**WHAT YOU NEED TO DO**
Output the data unchanged and complete, minus the images.

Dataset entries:
<<<<
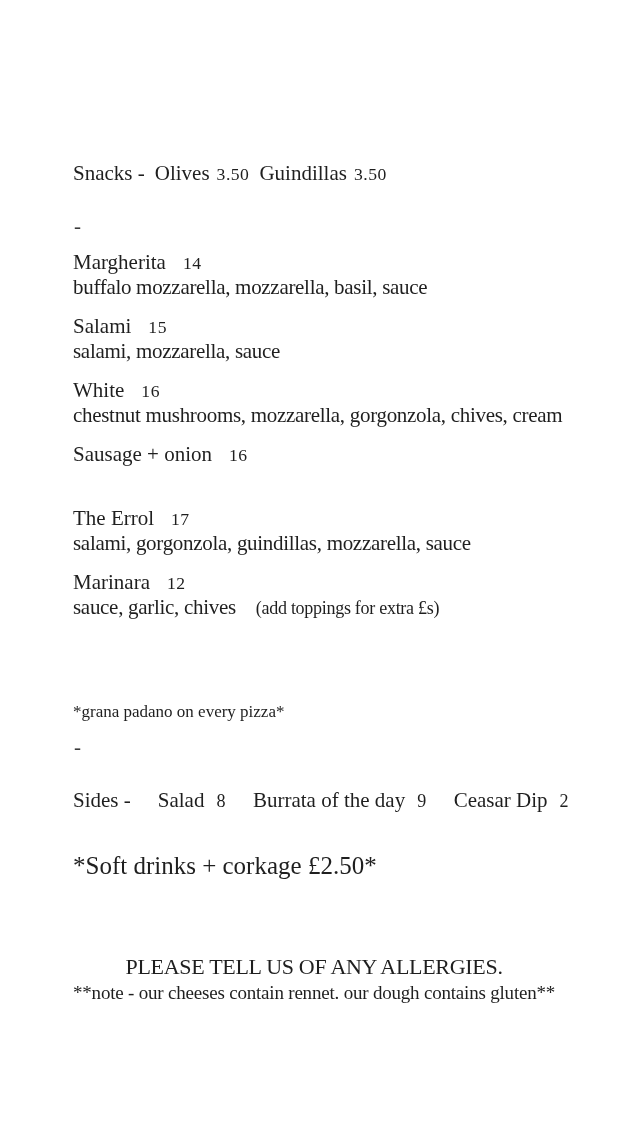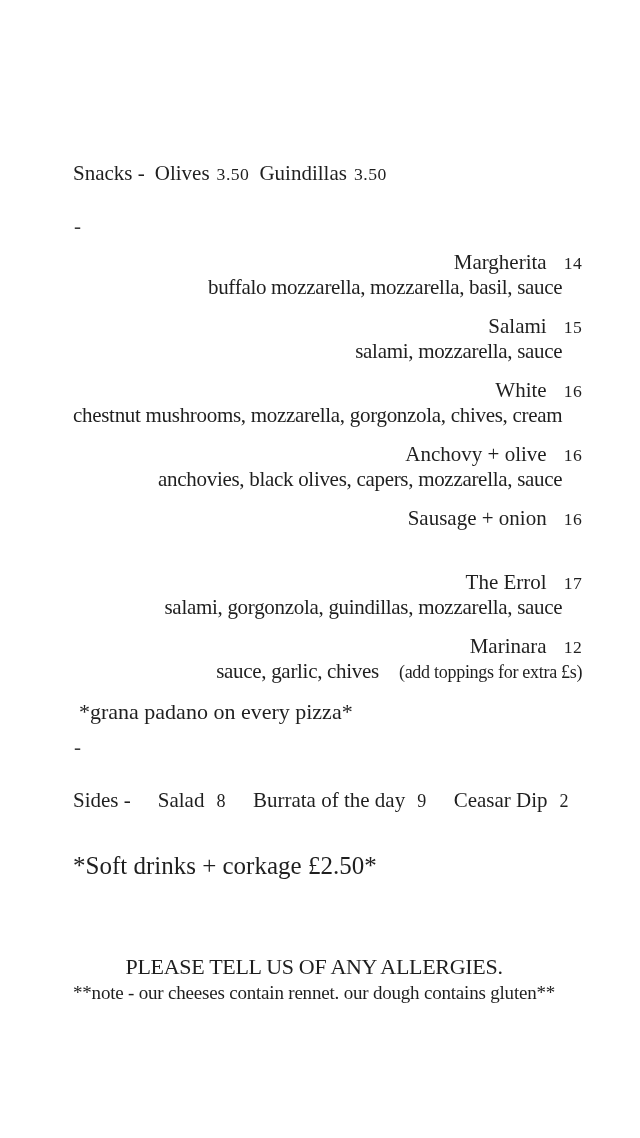"Margherita 14" .pizza-item { text-align: right -> none }
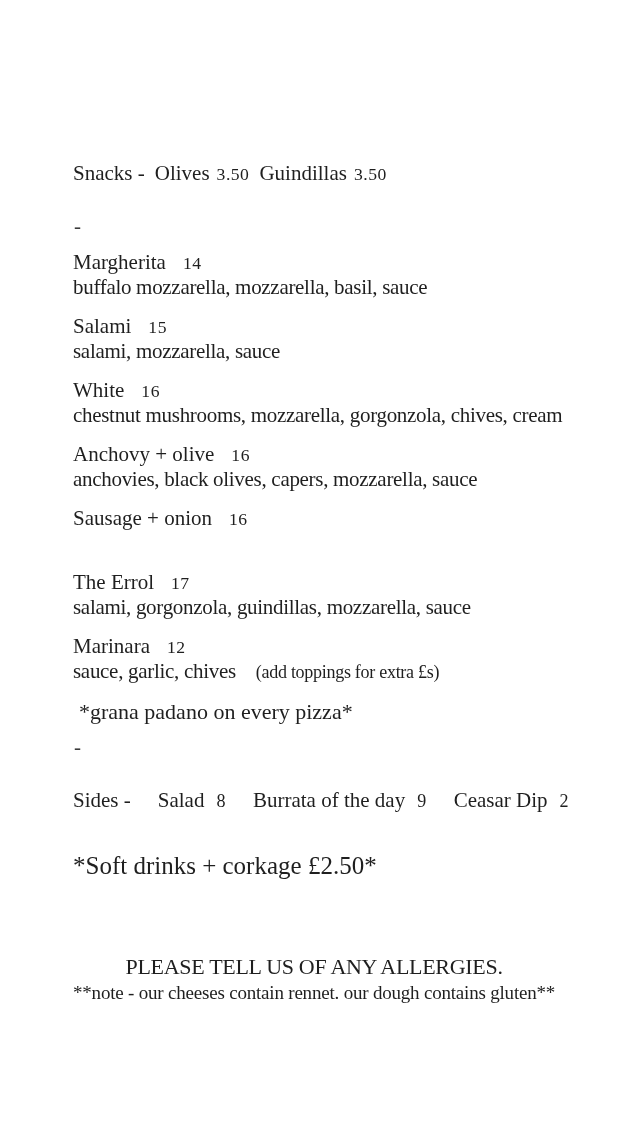"Anchovy + olive 16" div.pizza-item { html: <div> <div> <span>Anchovy + olive</span><span>16</span> </div> <div> <span>anchovies, black olives, capers, mozzarella, sauce</span><span></span> </div> </div> -> none }
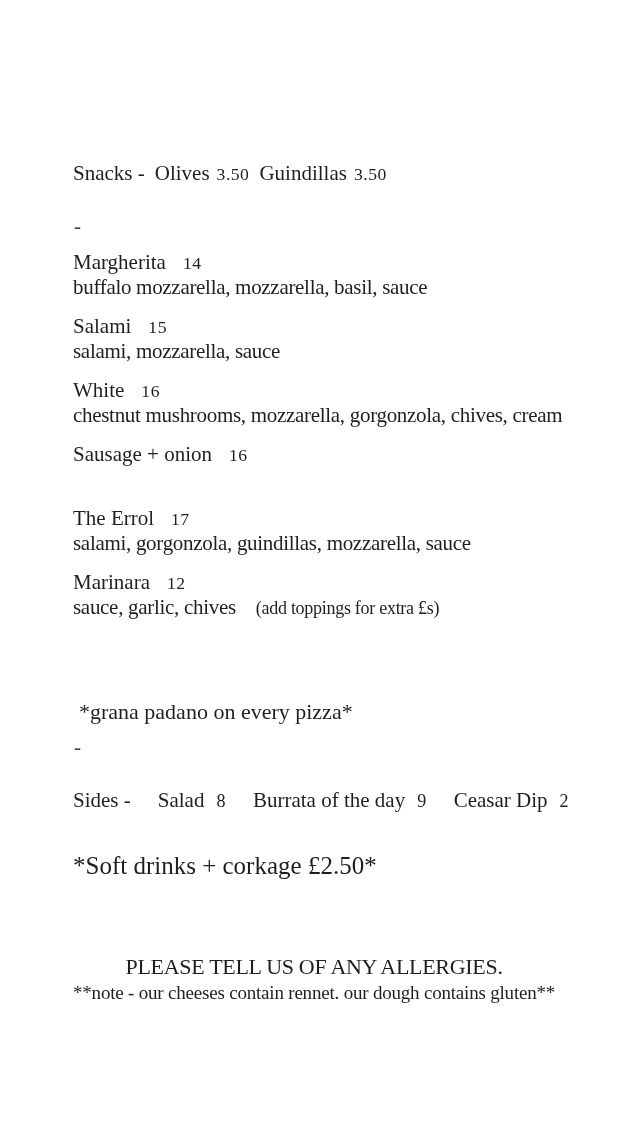"*grana padano on every pizza*" .pizza-note { font-size: 22px -> 17px; left: 79px -> 73px }
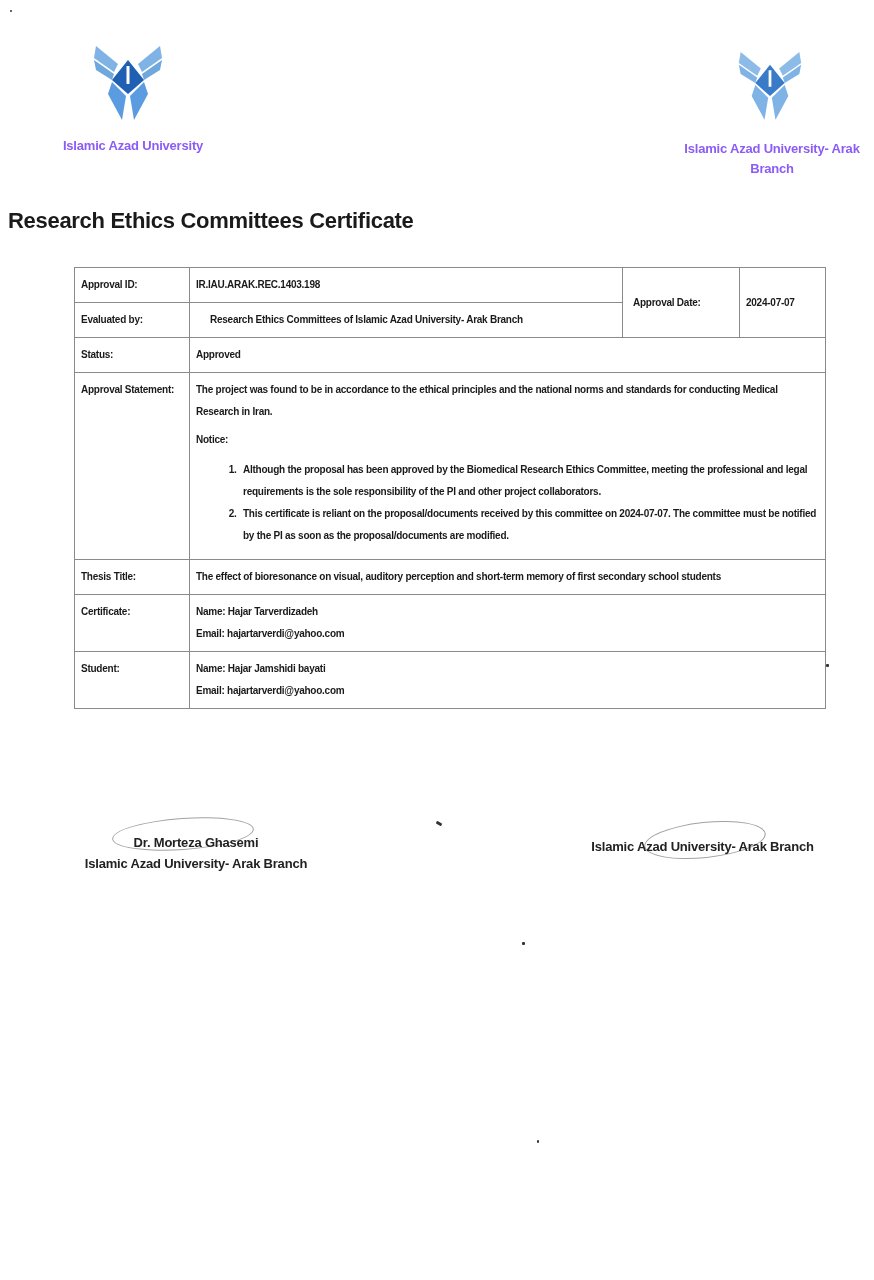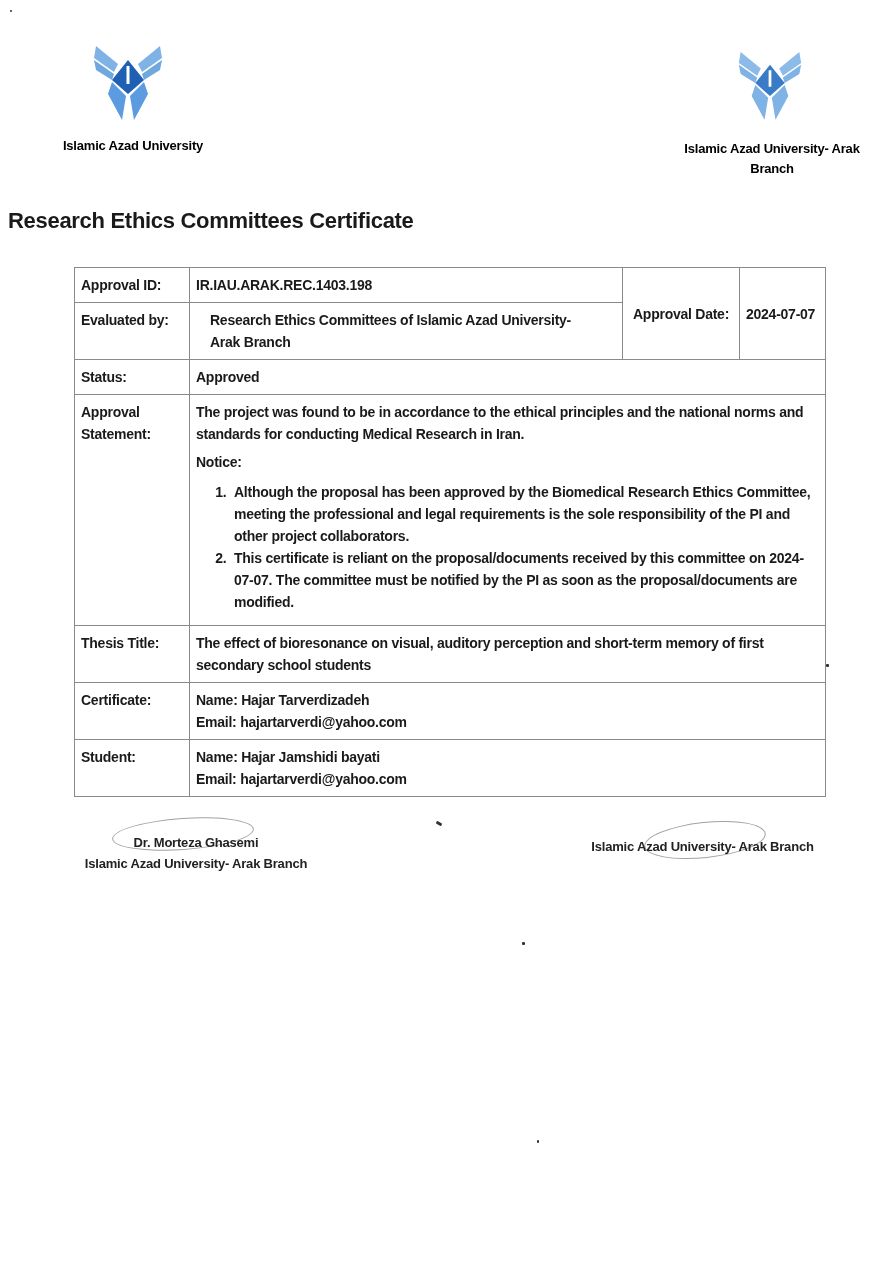"Islamic Azad University" .inst-name { color: #000000 -> #8b5cf6 }
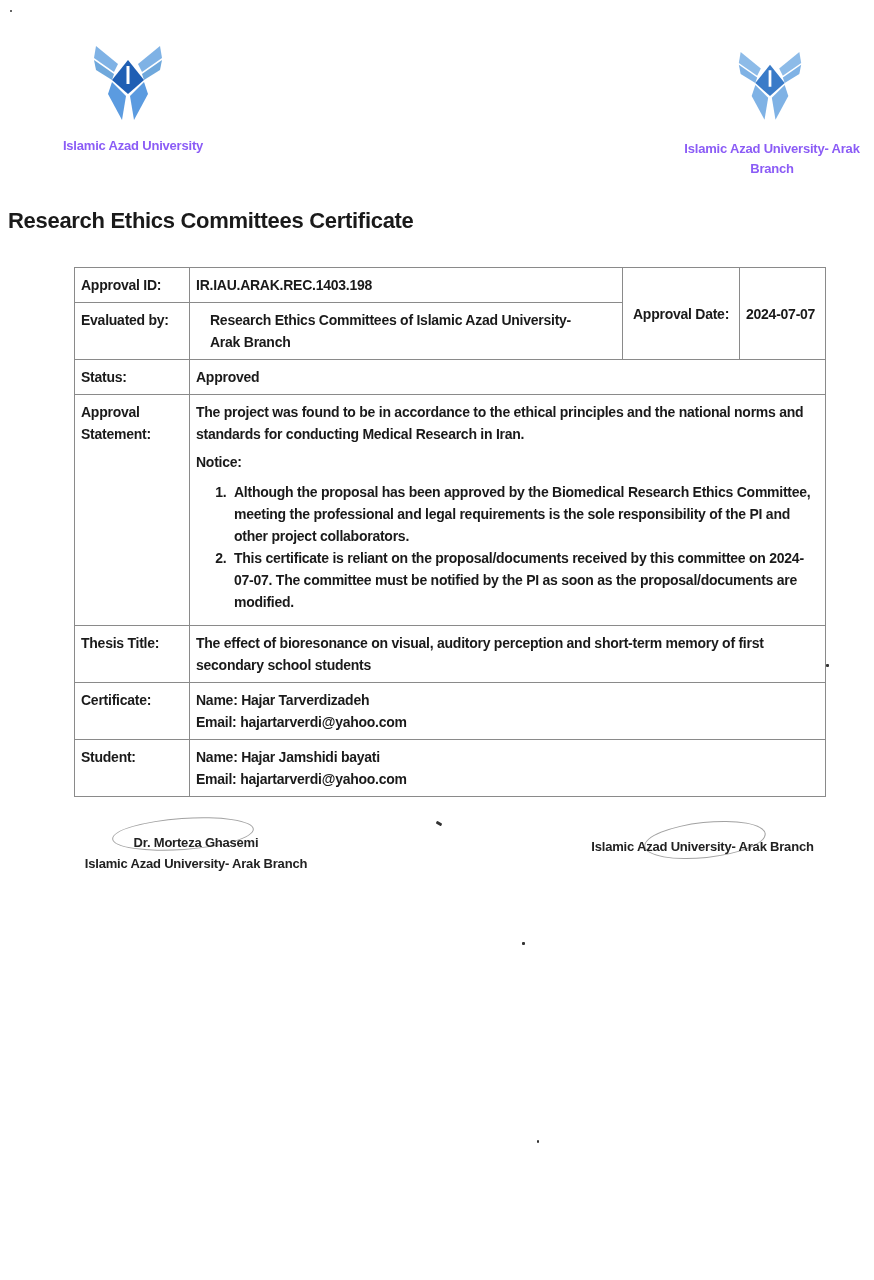"Approval ID:" table.cert { font-size: 14px -> 10px }
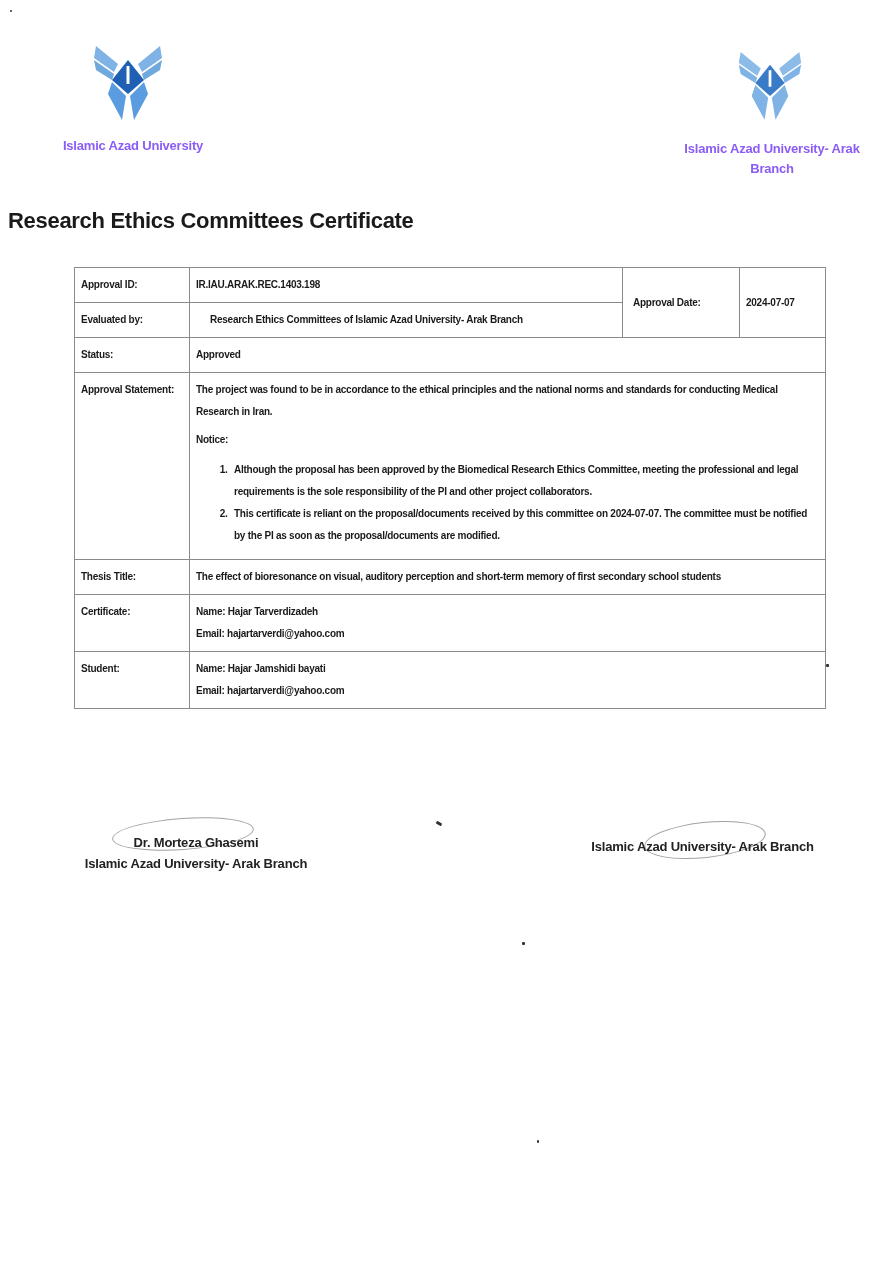"Although the proposal has been" ol.notices li { margin-left: none -> 9px }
>>>>
**FINISHED TASK**
"Margherita 14" .pizza-item { text-align: right -> none }
"Anchovy + olive 16" div.pizza-item { html: <div> <div> <span>Anchovy + olive</span><span>16</span> </div> <div> <span>anchovies, black olives, capers, mozzarella, sauce</span><span></span> </div> </div> -> none }
"*grana padano on every pizza*" .pizza-note { font-size: 22px -> 17px; left: 79px -> 73px }
"Islamic Azad University" .inst-name { color: #000000 -> #8b5cf6 }
"Approval ID:" table.cert { font-size: 14px -> 10px }
"Although the proposal has been" ol.notices li { margin-left: none -> 9px }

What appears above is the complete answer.